Your task is to repeat exactly the lines from the one with "07-11-1985 | RH_avg: 96 -> 91" through the end of the records, both included; please leave the pictures out.

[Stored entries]
--

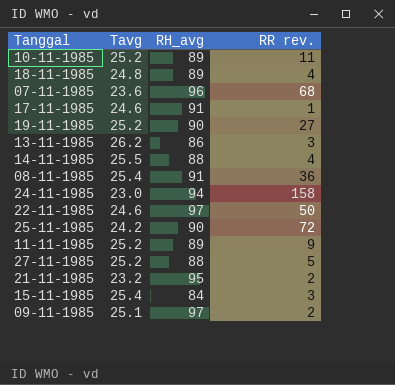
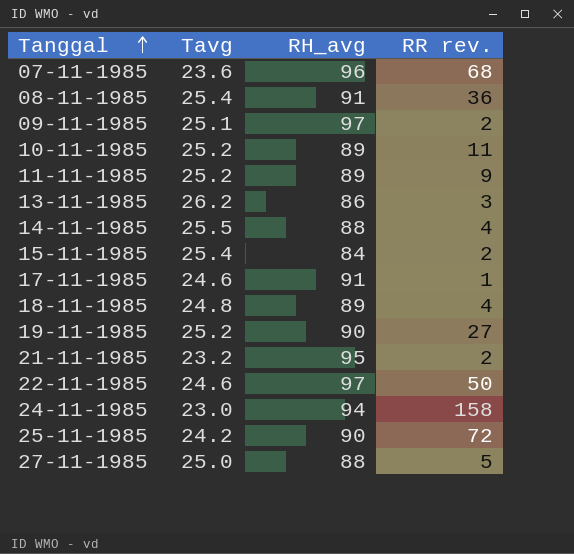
row order: none -> Tanggal ascending
15-11-1985 | RR rev.: 3 -> 2
27-11-1985 | Tavg: 25.2 -> 25.0

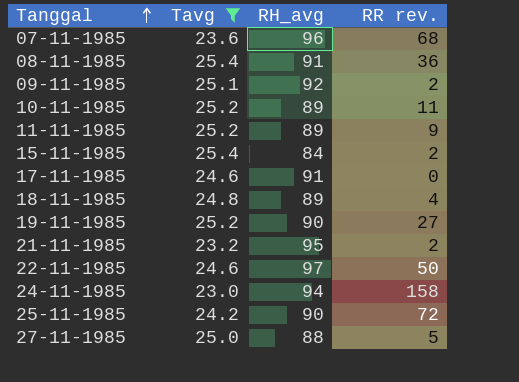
filter: none -> Tavg <= 25.4
09-11-1985 | RH_avg: 97 -> 92
17-11-1985 | RR rev.: 1 -> 0

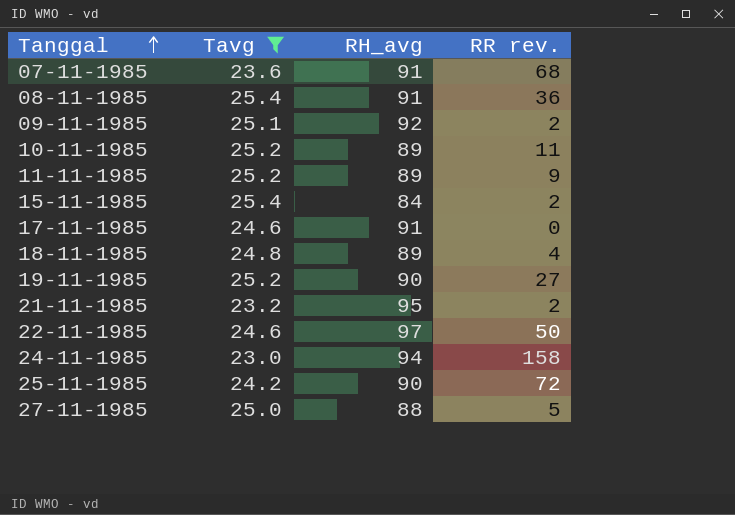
07-11-1985 | RH_avg: 96 -> 91

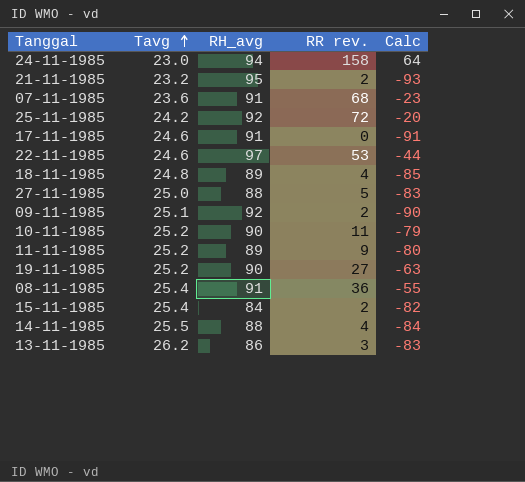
filter: Tavg <= 25.4 -> none
row order: Tanggal ascending -> Tavg ascending
column Calc | formula: none -> [RR rev.] - [RH_avg]
25-11-1985 | RH_avg: 90 -> 92
22-11-1985 | RR rev.: 50 -> 53
10-11-1985 | RH_avg: 89 -> 90

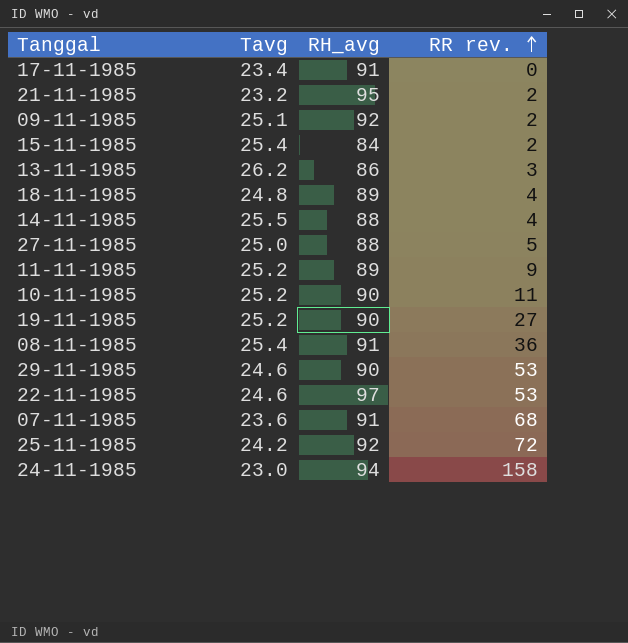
row order: Tavg ascending -> RR rev. ascending
column Calc | formula: [RR rev.] - [RH_avg] -> none
17-11-1985 | Tavg: 24.6 -> 23.4
row 29-11-1985: none -> 24.6 | 90 | 53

--

#### Expected answer
07-11-1985 | RH_avg: 96 -> 91

filter: Tavg <= 25.4 -> none
row order: Tanggal ascending -> Tavg ascending
column Calc | formula: none -> [RR rev.] - [RH_avg]
25-11-1985 | RH_avg: 90 -> 92
22-11-1985 | RR rev.: 50 -> 53
10-11-1985 | RH_avg: 89 -> 90

row order: Tavg ascending -> RR rev. ascending
column Calc | formula: [RR rev.] - [RH_avg] -> none
17-11-1985 | Tavg: 24.6 -> 23.4
row 29-11-1985: none -> 24.6 | 90 | 53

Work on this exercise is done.